> [Description of the task]
Among the records below, how many lines contain the word "Your"? The answer is a single number.

> [Extracted material]
◇ ◇ ◇ ◇ ◇ ◇ ◇

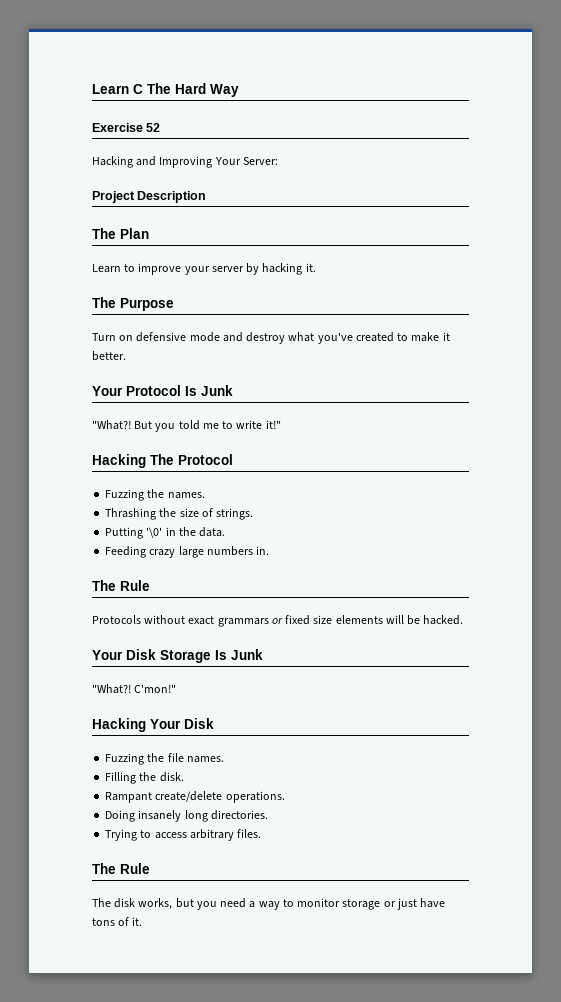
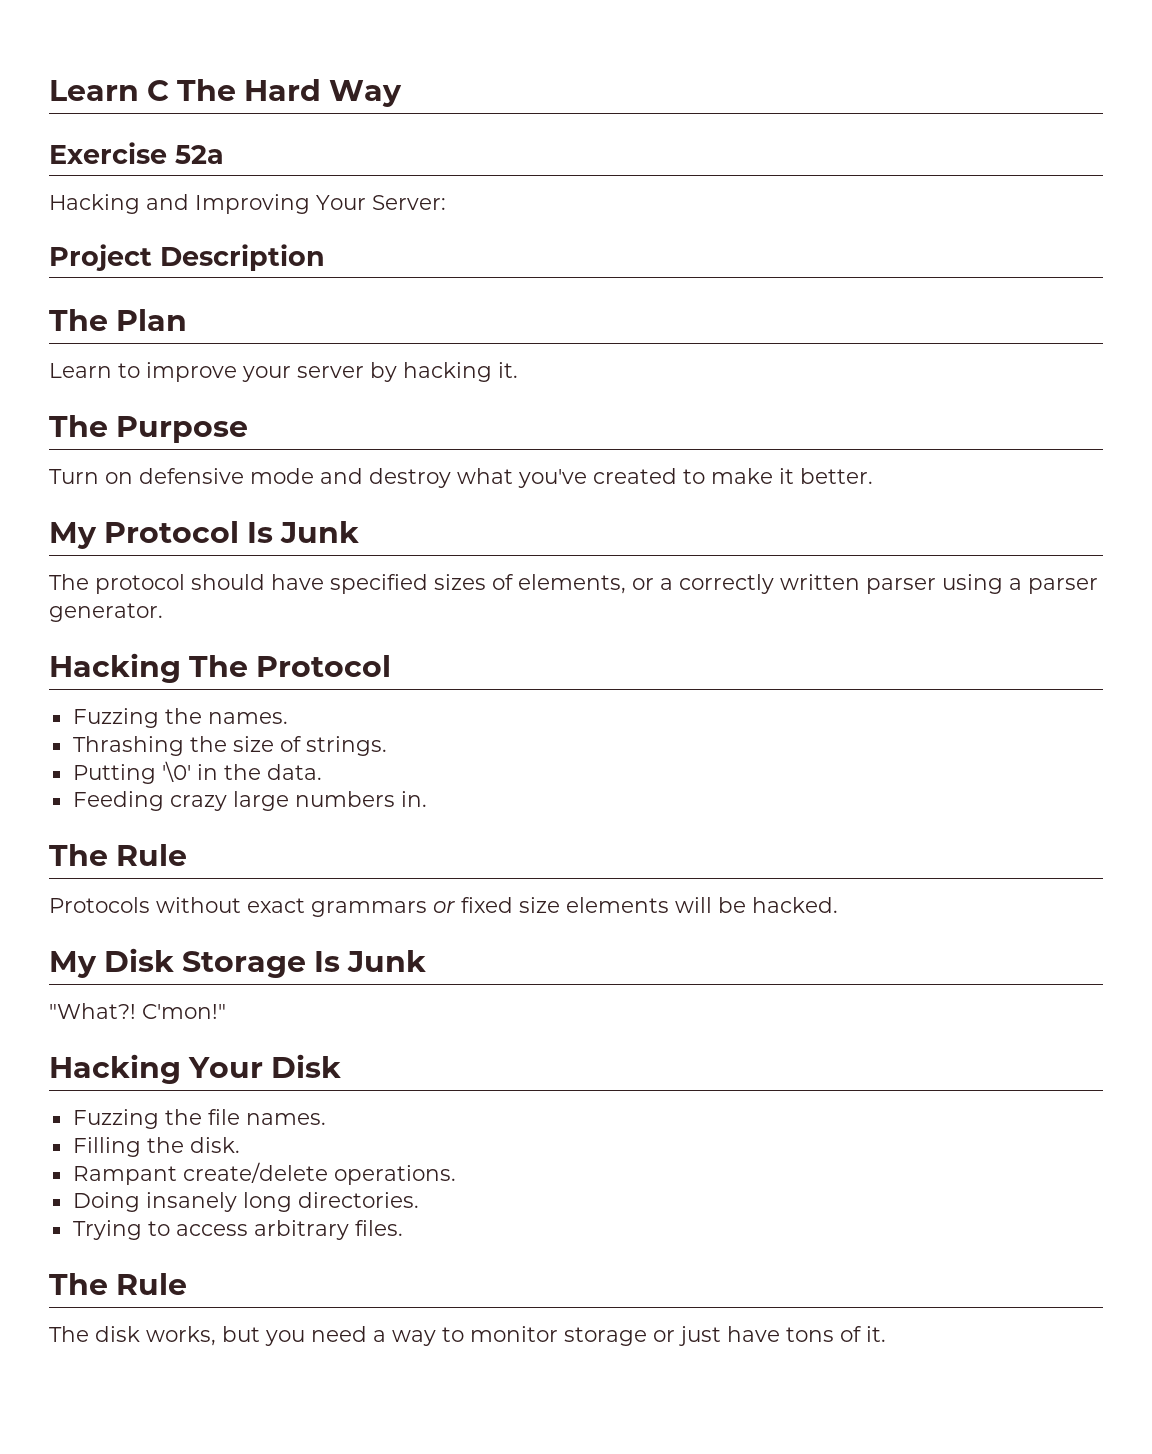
- Exercise 52
+ Exercise 52a
- Your Protocol Is Junk
+ My Protocol Is Junk
- "What?! But you told me to write it!"
+ The protocol should have specified sizes of elements, or a correctly written parser using a parser generator.
- Your Disk Storage Is Junk
+ My Disk Storage Is Junk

◇ ◇ ◇ ◇ ◇ ◇ ◇

> [Answer box]
2